Dans ces rues, tout le monde se connaît, ou presque. La communauté maghrébine y est soudée, mezyana, chaleureuse, mais parfois, elle pose ses propres frontières. Les familles veillent, les traditions pèsent. On te rappelle vite ce qui est haram, ce qui ne se fait pas, ce qui pourrait faire parler les voisins. Pourtant, le désir d’être soi-même, de choisir qui aimer, de sortir du cadre, il est là, puissant. Il s’invite dans les regards échangés au marché du centre, dans les sourires timides à la sortie de la mosquée, dans les discussions volées à l’ombre des platanes.
Parfois, on se sent écartelé. Entre la peur de décevoir la famille, de ne pas être à la hauteur des attentes, et l’envie de vivre une histoire vraie, sans calculs. On se demande si c’est possible de concilier tout ça, de trouver une femme qui comprend ce tiraillement, qui le vit aussi. Les soirées sur la plage du Dramont, les balades sur le port, deviennent alors des moments de liberté, où l’on rêve d’une rencontre qui ne serait ni haram, ni dictée par les darons, mais juste sincère.

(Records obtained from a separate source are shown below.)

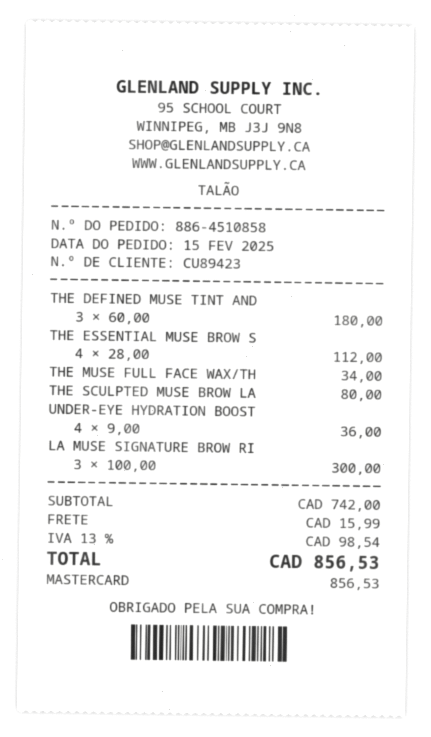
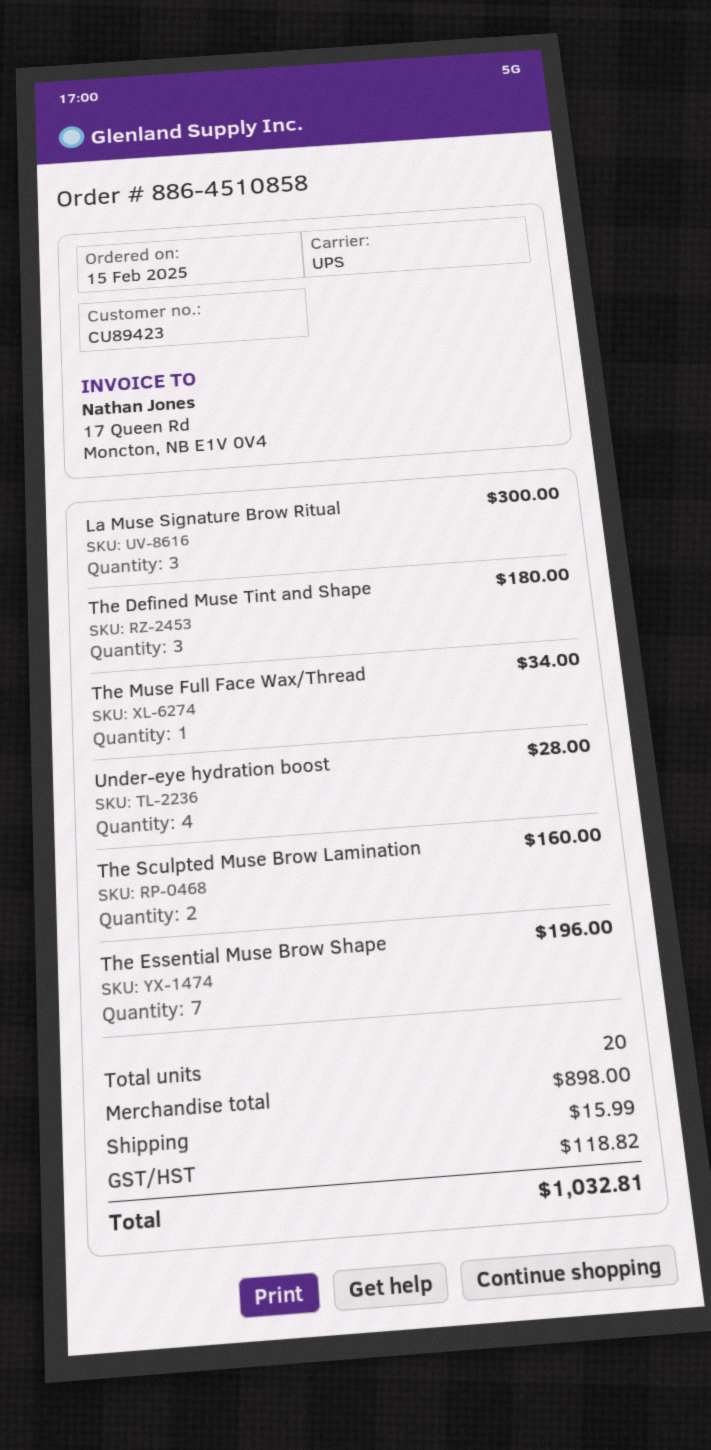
THE ESSENTIAL MUSE BROW S: 4 for 112.00 -> 7 for 196.00
THE SCULPTED MUSE BROW LA: 1 for 80.00 -> 2 for 160.00
UNDER-EYE HYDRATION BOOST: 4 for 36.00 -> 4 for 28.00
subtotal: 742.00 -> 898.00
tax: 98.54 -> 118.82
total: 856.53 -> 1032.81

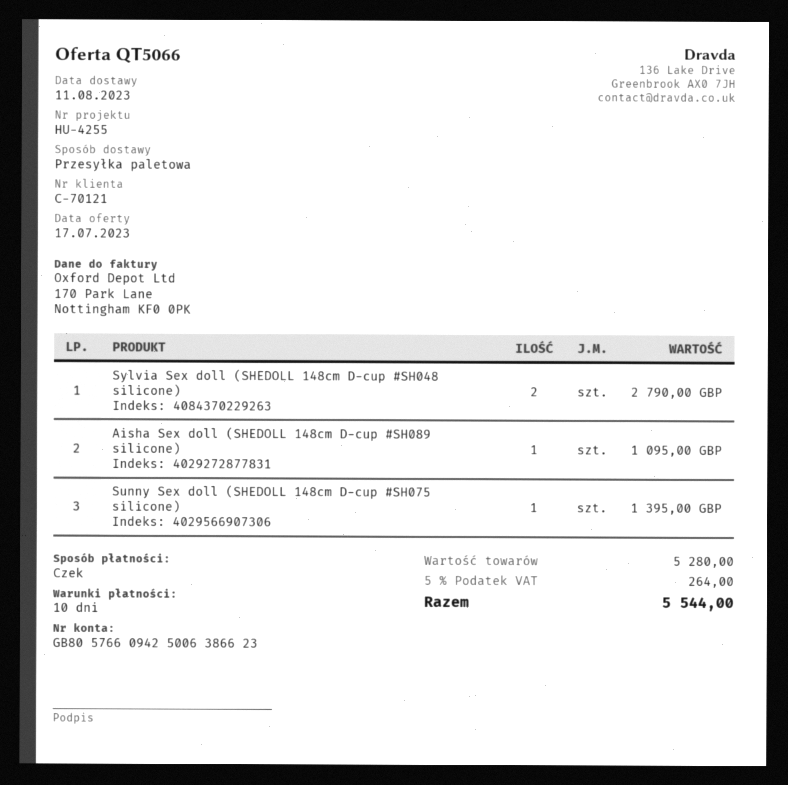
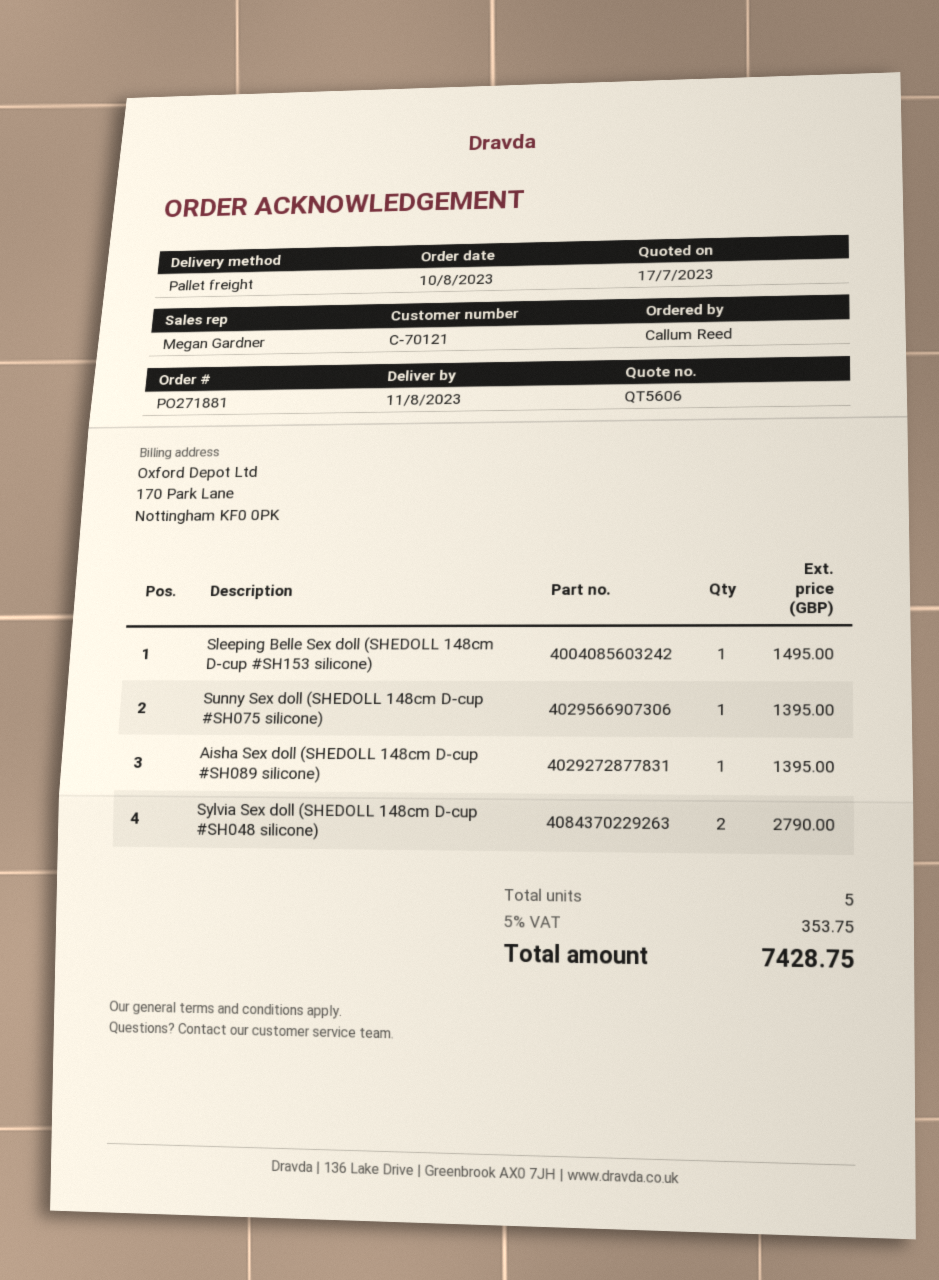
quote number: QT5066 -> QT5606
Aisha Sex doll (SHEDOLL 148cm D-cup #SH089 silicone): 1 for 1095.00 -> 1 for 1395.00
Sleeping Belle Sex doll (SHEDOLL 148cm D-cup #SH153 silicone): none -> 1 for 1495.00
tax: 5% = 264.00 -> 5% = 353.75
total: 5544.00 -> 7428.75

Mais ici, à Saint-Raphaël, rien n’est simple. Les préjugés circulent vite, les rumeurs aussi. Pourtant, il y a cette force, ce courage de certains, certaines, qui osent briser les codes, qui veulent aimer autrement, sans renier d’où ils viennent. C’est dans ces petits gestes, ces regards complices, que naissent les plus belles histoires, celles qui réconcilient les valeurs et les envies.
Ici, chaque rencontre a son histoire.